* TASK DETAILS
Please copy every line of the data in which the string "Paint" appears.

* SUPPLIED DATA
= Beginning of Section =
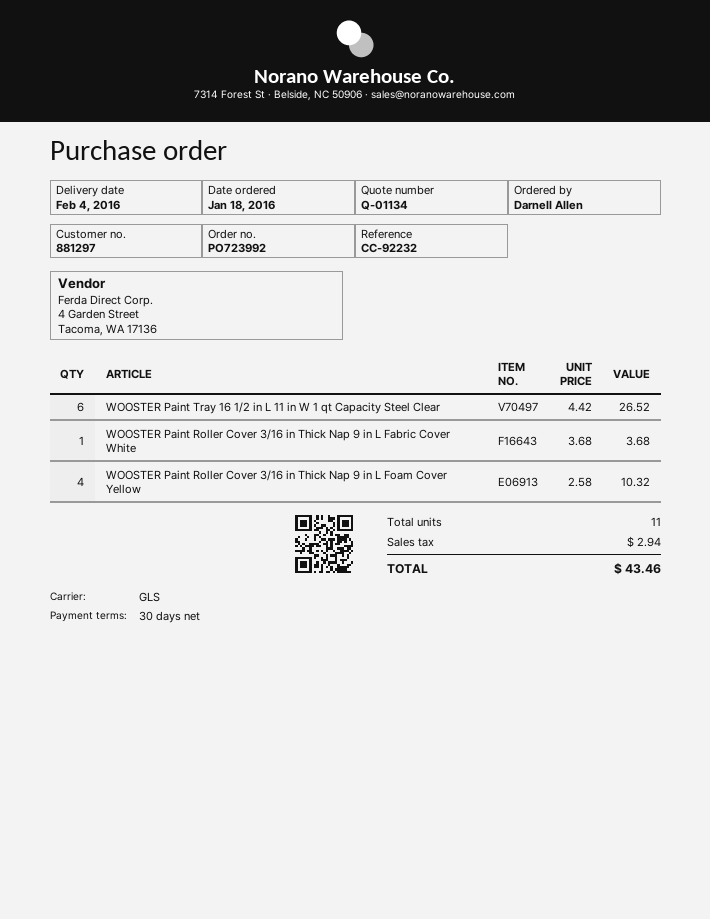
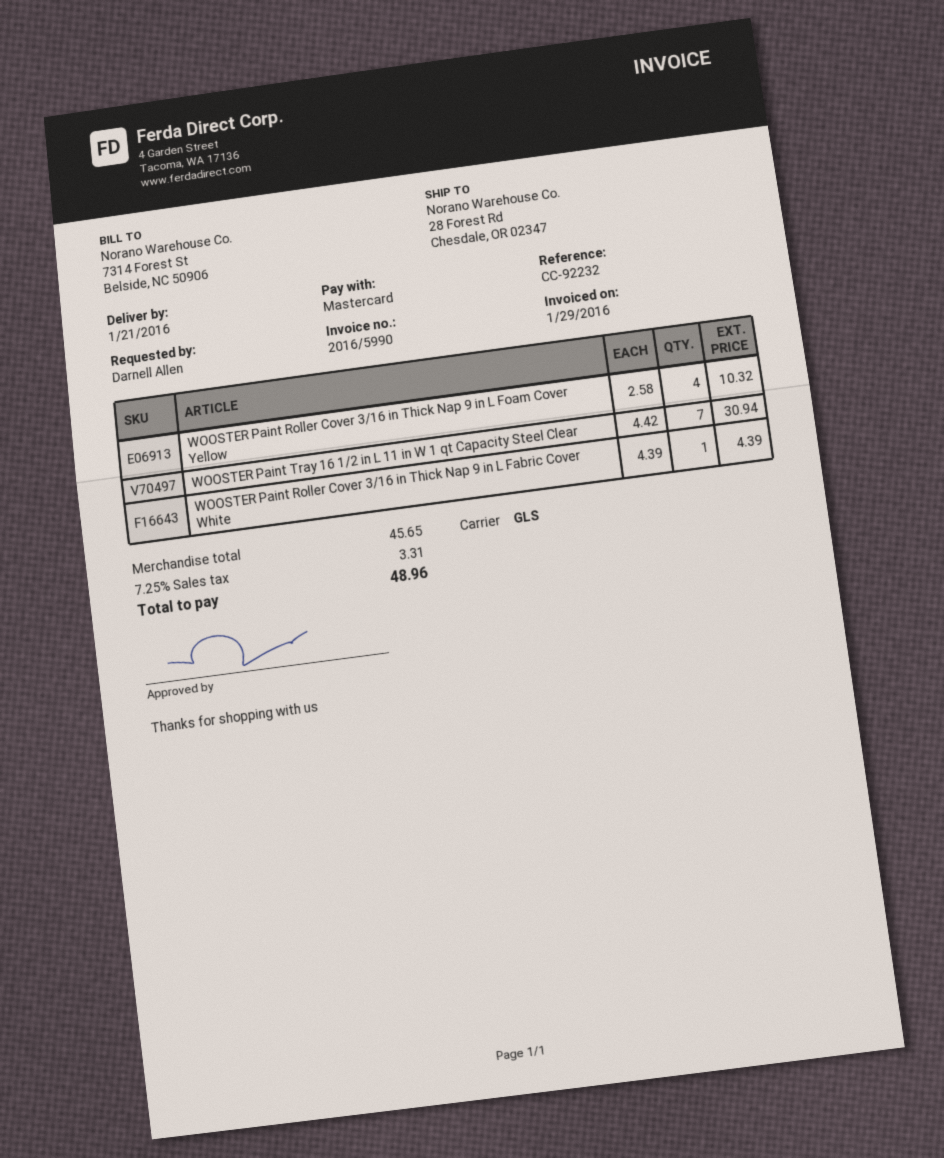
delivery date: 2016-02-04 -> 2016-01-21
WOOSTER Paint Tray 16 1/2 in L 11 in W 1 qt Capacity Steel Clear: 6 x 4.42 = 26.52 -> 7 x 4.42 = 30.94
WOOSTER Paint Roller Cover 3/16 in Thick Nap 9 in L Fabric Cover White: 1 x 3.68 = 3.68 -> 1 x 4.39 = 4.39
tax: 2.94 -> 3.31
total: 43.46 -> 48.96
= End of Section =
* EXERCISE SOLUTION
WOOSTER Paint Tray 16 1/2 in L 11 in W 1 qt Capacity Steel Clear: 6 x 4.42 = 26.52 -> 7 x 4.42 = 30.94
WOOSTER Paint Roller Cover 3/16 in Thick Nap 9 in L Fabric Cover White: 1 x 3.68 = 3.68 -> 1 x 4.39 = 4.39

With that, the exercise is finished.